▼

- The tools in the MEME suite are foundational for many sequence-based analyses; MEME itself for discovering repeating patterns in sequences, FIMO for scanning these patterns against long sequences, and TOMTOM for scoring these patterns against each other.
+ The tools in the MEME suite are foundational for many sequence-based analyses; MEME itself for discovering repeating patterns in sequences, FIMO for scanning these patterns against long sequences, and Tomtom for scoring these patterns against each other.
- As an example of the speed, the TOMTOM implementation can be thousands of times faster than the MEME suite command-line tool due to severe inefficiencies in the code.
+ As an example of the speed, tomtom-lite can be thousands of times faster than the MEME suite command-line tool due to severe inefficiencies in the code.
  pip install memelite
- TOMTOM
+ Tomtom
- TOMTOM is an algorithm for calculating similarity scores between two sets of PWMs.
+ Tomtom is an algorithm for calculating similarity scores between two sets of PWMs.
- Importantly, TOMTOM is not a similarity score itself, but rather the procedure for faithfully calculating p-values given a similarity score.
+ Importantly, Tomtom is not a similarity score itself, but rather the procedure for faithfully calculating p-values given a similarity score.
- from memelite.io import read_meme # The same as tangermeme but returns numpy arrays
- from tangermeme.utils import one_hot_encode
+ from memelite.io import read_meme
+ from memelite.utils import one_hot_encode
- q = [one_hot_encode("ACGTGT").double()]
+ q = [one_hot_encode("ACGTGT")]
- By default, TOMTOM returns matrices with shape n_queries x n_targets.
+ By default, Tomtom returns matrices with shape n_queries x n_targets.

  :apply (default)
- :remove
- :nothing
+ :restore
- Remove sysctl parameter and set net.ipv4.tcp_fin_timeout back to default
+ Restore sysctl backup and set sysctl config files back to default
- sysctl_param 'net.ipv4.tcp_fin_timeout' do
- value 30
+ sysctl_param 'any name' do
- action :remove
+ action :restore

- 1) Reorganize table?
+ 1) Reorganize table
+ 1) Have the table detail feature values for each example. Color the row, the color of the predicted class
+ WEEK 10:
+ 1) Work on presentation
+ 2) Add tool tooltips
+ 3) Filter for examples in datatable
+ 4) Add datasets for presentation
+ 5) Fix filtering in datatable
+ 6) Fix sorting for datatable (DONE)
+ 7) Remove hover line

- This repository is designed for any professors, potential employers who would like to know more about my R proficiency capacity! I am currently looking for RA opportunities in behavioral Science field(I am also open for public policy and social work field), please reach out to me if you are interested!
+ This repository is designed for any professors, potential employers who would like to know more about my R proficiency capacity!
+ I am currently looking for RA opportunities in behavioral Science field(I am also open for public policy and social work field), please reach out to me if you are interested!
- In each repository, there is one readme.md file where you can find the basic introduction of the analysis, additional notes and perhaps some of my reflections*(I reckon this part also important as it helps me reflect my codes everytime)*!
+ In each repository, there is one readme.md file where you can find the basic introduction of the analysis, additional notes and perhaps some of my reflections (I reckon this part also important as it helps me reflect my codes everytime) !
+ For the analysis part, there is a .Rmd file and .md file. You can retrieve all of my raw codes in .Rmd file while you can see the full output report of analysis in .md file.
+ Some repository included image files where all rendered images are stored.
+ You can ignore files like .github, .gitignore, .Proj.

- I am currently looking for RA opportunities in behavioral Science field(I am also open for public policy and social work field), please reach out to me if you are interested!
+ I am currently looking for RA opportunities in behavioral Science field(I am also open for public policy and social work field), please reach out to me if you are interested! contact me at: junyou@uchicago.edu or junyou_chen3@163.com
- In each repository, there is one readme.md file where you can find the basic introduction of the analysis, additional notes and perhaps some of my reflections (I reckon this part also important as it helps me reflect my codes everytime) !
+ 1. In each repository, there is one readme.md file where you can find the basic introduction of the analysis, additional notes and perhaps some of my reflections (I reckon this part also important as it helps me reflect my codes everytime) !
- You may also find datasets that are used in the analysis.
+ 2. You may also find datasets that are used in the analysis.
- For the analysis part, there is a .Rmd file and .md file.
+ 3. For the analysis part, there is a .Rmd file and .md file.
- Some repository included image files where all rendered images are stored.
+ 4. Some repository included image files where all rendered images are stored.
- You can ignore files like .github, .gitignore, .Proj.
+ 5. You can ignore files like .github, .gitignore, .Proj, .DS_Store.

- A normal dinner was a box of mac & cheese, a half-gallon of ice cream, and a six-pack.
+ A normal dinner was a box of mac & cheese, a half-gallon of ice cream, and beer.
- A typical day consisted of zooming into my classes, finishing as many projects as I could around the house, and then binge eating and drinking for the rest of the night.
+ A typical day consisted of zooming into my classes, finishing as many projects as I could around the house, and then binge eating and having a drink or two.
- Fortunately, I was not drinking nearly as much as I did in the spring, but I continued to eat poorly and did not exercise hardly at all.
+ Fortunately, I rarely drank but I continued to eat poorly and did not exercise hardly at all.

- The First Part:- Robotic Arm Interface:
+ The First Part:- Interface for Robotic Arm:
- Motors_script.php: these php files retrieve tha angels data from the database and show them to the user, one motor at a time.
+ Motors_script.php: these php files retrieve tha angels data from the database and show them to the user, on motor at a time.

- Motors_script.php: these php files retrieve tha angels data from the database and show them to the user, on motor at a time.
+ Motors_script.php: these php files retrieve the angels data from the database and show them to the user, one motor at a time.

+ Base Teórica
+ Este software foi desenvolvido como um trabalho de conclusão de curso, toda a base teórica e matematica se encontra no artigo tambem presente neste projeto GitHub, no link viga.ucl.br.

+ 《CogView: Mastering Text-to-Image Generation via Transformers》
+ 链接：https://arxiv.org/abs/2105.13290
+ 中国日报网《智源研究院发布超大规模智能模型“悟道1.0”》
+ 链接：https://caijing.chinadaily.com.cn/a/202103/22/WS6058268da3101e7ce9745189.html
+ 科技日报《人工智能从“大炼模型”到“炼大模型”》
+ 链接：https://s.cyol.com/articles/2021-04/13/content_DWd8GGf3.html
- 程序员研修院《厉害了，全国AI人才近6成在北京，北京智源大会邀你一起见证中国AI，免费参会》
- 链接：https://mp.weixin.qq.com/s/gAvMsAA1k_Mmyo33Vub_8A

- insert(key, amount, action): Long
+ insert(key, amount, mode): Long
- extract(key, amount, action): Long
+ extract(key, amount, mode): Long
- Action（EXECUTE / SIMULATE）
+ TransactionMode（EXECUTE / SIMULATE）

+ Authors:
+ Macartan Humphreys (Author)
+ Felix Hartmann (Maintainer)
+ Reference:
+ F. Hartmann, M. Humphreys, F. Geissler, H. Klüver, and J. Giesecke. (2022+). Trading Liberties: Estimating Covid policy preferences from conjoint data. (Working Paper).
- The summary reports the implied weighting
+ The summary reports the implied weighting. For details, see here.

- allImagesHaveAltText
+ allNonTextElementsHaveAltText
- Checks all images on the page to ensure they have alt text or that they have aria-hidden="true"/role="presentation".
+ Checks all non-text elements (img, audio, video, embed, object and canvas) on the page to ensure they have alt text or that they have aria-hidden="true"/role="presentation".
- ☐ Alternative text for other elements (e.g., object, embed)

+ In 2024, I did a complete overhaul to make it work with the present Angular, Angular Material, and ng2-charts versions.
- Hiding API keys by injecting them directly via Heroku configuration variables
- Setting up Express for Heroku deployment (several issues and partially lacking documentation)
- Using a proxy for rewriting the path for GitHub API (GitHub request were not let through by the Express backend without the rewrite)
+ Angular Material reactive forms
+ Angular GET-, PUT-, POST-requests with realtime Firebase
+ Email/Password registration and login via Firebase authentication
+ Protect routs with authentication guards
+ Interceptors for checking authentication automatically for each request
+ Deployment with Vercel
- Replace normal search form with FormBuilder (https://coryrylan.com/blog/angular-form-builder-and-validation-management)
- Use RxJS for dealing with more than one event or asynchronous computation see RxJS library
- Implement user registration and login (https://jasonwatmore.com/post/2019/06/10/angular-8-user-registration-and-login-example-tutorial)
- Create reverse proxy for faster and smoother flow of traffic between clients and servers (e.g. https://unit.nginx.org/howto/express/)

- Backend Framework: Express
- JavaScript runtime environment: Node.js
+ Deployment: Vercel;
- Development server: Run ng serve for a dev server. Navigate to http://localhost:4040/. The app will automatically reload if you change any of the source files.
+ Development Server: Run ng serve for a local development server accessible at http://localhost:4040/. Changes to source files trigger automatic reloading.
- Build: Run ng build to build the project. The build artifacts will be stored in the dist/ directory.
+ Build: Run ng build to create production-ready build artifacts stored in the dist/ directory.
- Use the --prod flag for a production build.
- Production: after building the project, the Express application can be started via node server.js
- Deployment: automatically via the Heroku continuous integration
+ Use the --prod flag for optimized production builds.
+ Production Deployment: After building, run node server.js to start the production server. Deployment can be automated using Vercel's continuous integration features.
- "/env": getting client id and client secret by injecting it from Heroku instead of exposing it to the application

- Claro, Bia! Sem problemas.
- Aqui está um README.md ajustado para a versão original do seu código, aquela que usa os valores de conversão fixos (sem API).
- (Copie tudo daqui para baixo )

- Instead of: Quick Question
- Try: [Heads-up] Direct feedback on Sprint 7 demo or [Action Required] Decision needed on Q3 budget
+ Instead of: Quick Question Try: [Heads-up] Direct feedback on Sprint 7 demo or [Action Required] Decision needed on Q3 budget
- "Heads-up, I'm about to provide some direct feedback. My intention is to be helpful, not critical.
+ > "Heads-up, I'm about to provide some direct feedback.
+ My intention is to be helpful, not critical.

▲

## Task brief
One figure is all that is needed: the number of lines above in which the word "authentication" appears.

## Answer space
3